CBC Casper Safety Proof Pt. 2

The first part of the safety proof assumes that nodes have a common future protocol state.

The second part will guarantee that protocol-following nodes have common future states (so long as there are not too many Byzantine faults).

34 of 126

Non-triviality and Consensus failure

But first, we will observe that Byzantine faults can cause consensus failure in any non-trivial consensus protocol.

35 of 126

Non-triviality and Consensus failure

We will say that the protocol is non-trivial if there exists any protocol state that isn’t safe on p or on ¬p, there exists a transition to a state σ₁ and to a state σ₂ such that p is safe at σ₁ and ¬p is safe at σ₂.

This means that a node at state σ₁ and a node at state σ₂ do not have a common future protocol state.

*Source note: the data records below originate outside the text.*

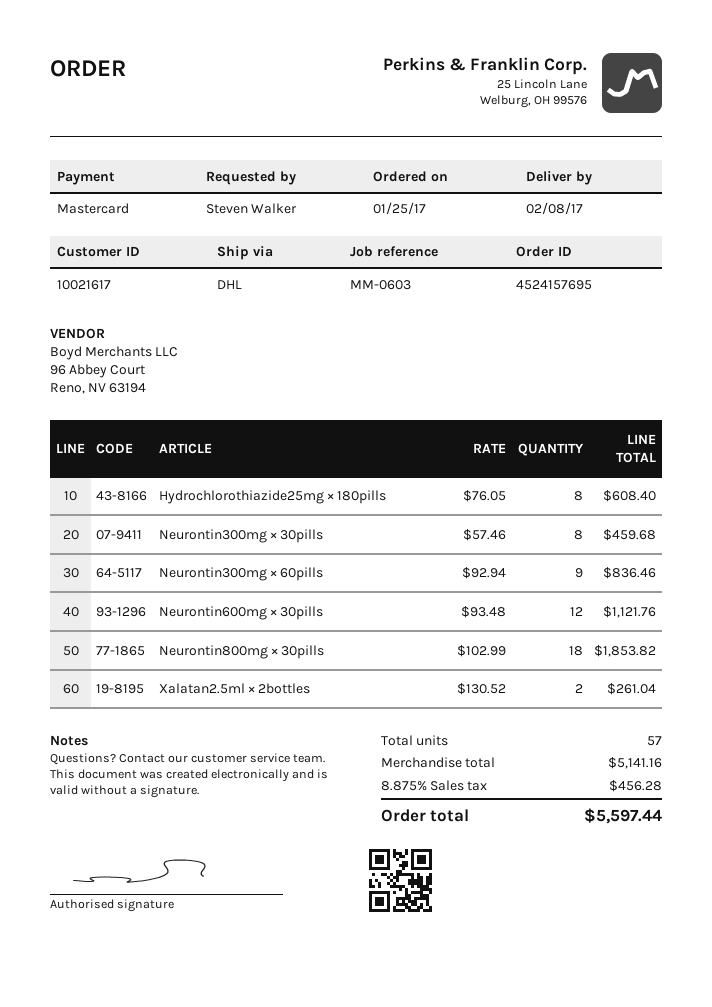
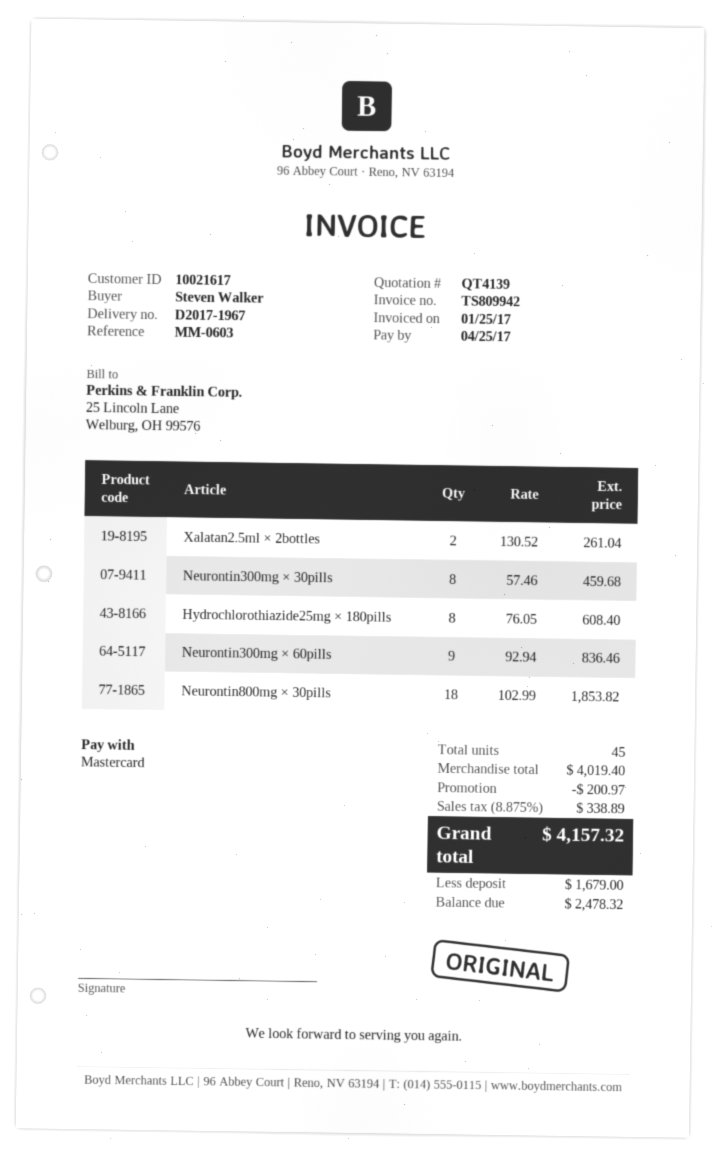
Neurontin600mg × 30pills: 12 x 93.48 = 1121.76 -> none
total quantity: 57 -> 45
subtotal: 5141.16 -> 4019.40
discount: none -> 200.97
tax: 8.875% = 456.28 -> 8.875% = 338.89
total: 5597.44 -> 4157.32

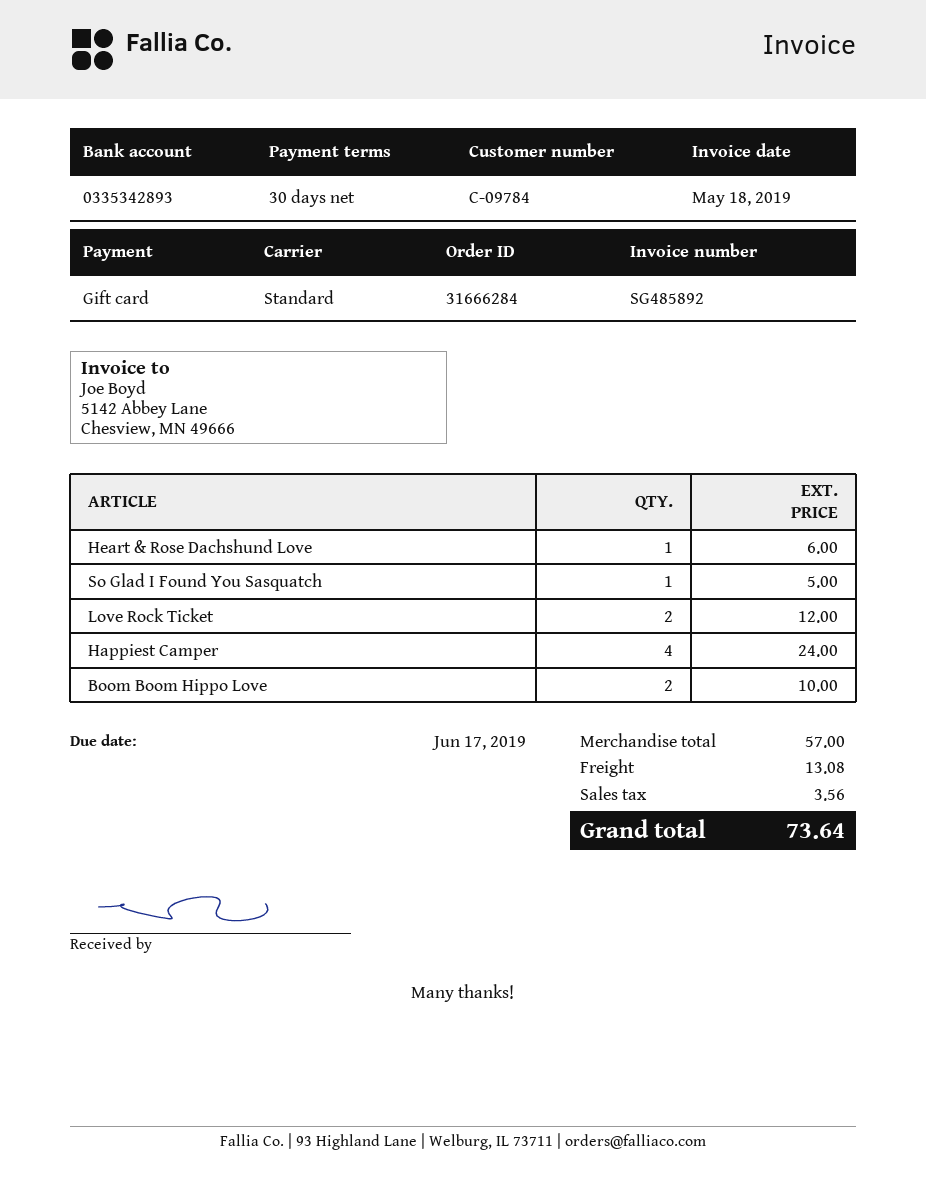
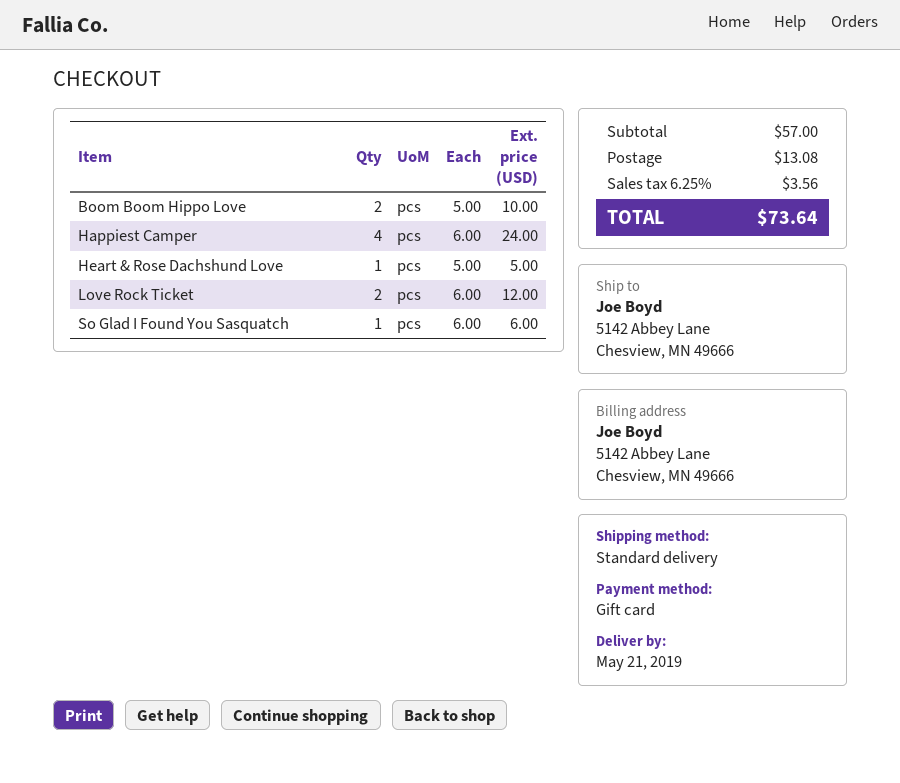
Heart & Rose Dachshund Love: 1 for 6.00 -> 1 for 5.00
So Glad I Found You Sasquatch: 1 for 5.00 -> 1 for 6.00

But they must be able to each get to either of these states.

36 of 126

Non-triviality and Consensus failure

Nodes therefore cannot independently follow any state transitions available to them, but must instead transition through the protocol as a function of interactions with other nodes.

37 of 126

Non-triviality and Consensus failure

We are going to assume that:

Some nodes are “named” as consensus-forming nodes
Protocol following nodes only experience state transitions when receiving signed messages from these named nodes.

38 of 126

Non-triviality and Consensus failure

Equivocation faults are fundamentally enough to cause consensus failure.

“Equivocation” is behaviour exhibited by a named node that can’t be produced by a single execution of the protocol, but can be produced by more than one protocol execution.

39 of 126

Non-triviality and Consensus failure

Equivocation faults are fundamentally enough to cause consensus failure.

If protocol-following nodes are to make consistent decisions, they must be able to synchronize based on signed messages from the consensus forming nodes.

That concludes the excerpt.